Yemek sonrası, gecenin sabırsızlıkla beklediğim kısmına geldik ve ana girişe tekrar geri dönerek, bu sefer sağ kapıyı açıp puro barına girdik. Tam köşesinden giriş yaptığınız, kapının karşı duvarında bir Amerikan barın ve onun tam karşısında da humidorun olduğu, kare bir salon olan Puro Bar, ahşap duvarları, ahşap zemini, deri berjer ve divanlarıyla oldukça loş bir ortama sahip. Duvarda yine birkaç adet, spor müsabakalarını gösteren televizyon mevcut. Gözüm, barın arkasında, genelde yüksek raflı kütüphanelerde, yüksekteki kitaplara ulaşmak için kullanılanlara benzeyen bir merdiven var. Değişik ve hoş bir hava vermiş. Arka tarafta, sırtımızı duvara, barı soluma, humidoru da sağımıza alacak şekilde berjerlere kuruluyoruz. Yeterli çeşide sahip olan bir puro menüsü geliyor. Ben onun dışında gidip biraz humidora da göz gezdiriyorum ve sonunda “yöresel” bir Cohiba sipariş veriyorum. Her ne kadar yanımda kendi puromu götürsem bile, genelde ziyaret ettiğim yerlerde, onların humidorundan, daha evvel denemediğim yada zor erişimim olan puroları seçmeye çalışıyorum. Bir puro mekanında oldukça hoşuma giden bir şekilde, tepsi içinde, çakmak, keser ve seçtiğim purom servis ediliyor. İçeceklerimiz de ayrı bir şekilde getiriliyor.

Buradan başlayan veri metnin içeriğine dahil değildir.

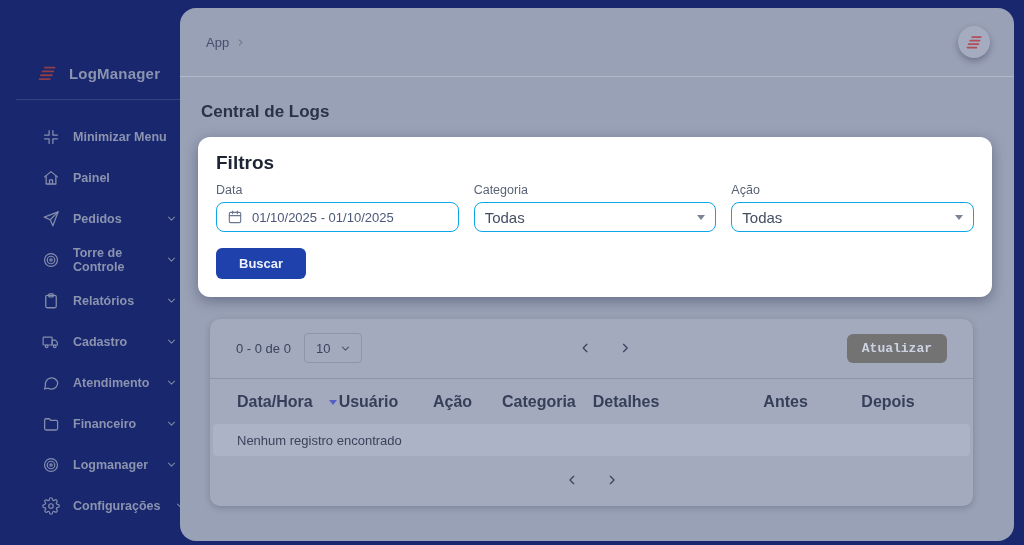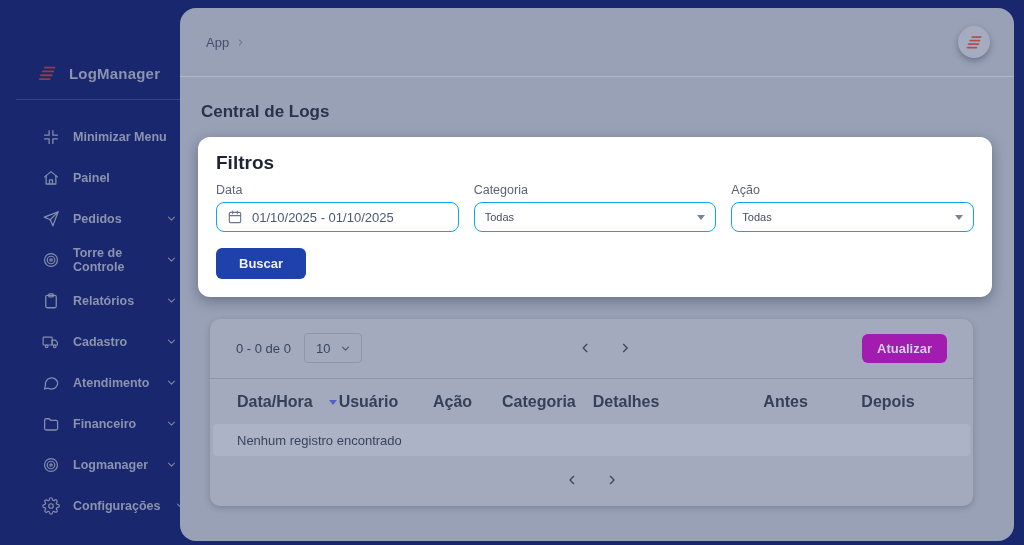--- a/index.html
+++ b/index.html
@@ -76,21 +76,21 @@
     height: 30px; border: 1px solid #0ea5e9; border-radius: 8px;
     background: #fff; display: flex; align-items: center;
     padding: 0 10px; gap: 9px;
   }
   .control input {
     border: none; outline: none; width: 100%;
     font-family: "Liberation Sans", sans-serif;
     font-size: 13px; color: #4c5878; background: transparent;
   }
   .cal-icon { color: #6b7590; flex: 0 0 auto; }
-  .select-value { font-size: 11px; color: #454e62; flex: 1 1 auto; }
+  .select-value { font-size: 15px; color: #454e62; flex: 1 1 auto; }
   .select-arrow {
     width: 0; height: 0; flex: 0 0 auto;
     border-left: 4.5px solid transparent; border-right: 4.5px solid transparent;
     border-top: 5px solid #7b8494;
   }
   .search-btn {
     margin-top: 16px; background: #1e41ac; color: #eef1fb;
     font-family: "Liberation Sans", sans-serif;
     font-size: 13px; font-weight: bold; border: none; border-radius: 6px;
     padding: 8px 23px; cursor: pointer;
@@ -117,22 +117,22 @@
   .page-size-select .chev { color: #4a5470; }
   .pag-arrows {
     position: absolute; left: 50%; top: 50%; transform: translate(-28%, -50%);
     display: flex; gap: 20px;
   }
   .arrow-btn {
     background: none; border: none; cursor: pointer; padding: 2px;
     color: #3c4660;
   }
   .refresh-btn {
-    margin-left: auto; background: #a21caf; color: #ccd2e2;
-    font-family: Liberation Sans, sans-serif;
+    margin-left: auto; background: #737373; color: #ccd2e2;
+    font-family: Liberation Mono, monospace;
     font-size: 13px; font-weight: bold; border: none; border-radius: 6px;
     padding: 7px 15px; cursor: pointer;
   }
   .table-divider { border: none; border-top: 1px solid #8d94a9; margin-top: 14px; }
   .tbl-header {
     display: grid;
     grid-template-columns: 14% 13% 9.5% 12.5% 23.5% 13.5% 14%;
     padding: 14px 10px 13px 27px; align-items: center;
   }
   .th { font-size: 16px; font-weight: bold; color: #353f59; display: flex; align-items: center; }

Mekanın havalandırması oldukça yeterli. Bizim puro tüttürdüğümüz sırada, oldukça kalabalık olan barın dumanaltı olmaması iyiye işaret. Her ne kadar puro kokusunu sevsem de, yine de kapalı mekanda çok fazla duman rahatsız edici olabiliyor. Aynı zamanda sizin puro zevkinizi de olumsuz etkileyebiliyor.

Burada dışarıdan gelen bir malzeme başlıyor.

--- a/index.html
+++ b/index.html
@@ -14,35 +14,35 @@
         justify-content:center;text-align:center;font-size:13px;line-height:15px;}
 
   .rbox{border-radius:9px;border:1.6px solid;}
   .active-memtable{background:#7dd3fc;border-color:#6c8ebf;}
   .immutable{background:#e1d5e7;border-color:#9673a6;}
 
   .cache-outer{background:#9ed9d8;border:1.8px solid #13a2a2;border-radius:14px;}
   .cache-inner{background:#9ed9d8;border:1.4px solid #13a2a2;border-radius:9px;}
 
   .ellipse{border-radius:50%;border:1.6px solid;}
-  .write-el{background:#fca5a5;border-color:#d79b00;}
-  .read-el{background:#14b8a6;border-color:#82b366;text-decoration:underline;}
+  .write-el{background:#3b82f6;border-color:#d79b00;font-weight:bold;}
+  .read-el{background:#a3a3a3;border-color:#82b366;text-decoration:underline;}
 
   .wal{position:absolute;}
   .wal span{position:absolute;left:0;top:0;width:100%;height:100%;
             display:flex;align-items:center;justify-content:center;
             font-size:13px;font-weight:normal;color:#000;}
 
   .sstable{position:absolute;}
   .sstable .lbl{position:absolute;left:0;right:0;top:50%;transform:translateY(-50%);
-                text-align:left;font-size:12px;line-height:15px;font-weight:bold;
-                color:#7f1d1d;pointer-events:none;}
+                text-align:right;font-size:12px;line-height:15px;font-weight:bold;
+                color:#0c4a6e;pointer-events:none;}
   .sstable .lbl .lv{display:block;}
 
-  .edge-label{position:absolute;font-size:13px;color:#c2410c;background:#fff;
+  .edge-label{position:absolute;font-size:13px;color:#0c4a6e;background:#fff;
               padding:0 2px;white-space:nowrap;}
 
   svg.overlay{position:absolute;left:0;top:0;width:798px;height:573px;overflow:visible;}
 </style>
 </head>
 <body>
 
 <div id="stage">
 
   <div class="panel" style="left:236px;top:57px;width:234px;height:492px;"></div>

Puromuzu çok hoş bir sohbet eşliğinde tüttürüyoruz. İş gezilerinin en üzücü yanı, genelde kısa süreli olmaları ve gittiğiniz yeri yeterli gezme imkanı vermemeleri. Ben bu açığı, keyifli bir puro sohbeti ile kısmen telafi etmiş oldum. En azından bir dahaki sefere, biraz boş vaktim olduğunda yeni nerelere gitmem gerektiğini listelemiş oldum. Yazıyı da bu öğrendiklerimden birini paylaşarak noktalayayım. Marketlerde karşımıza çıkan ve en fazla ketçap olarak tanıdığımız Heinz markası da Pittsburgh’dan. Aynı zamanda Cioppino’ya çok uzak olmayan ve adını verdiği bir tarih müzesi mevcut; Heinz History Center. Yolunuz düşerse burayı da görmeden geçmeyin derim.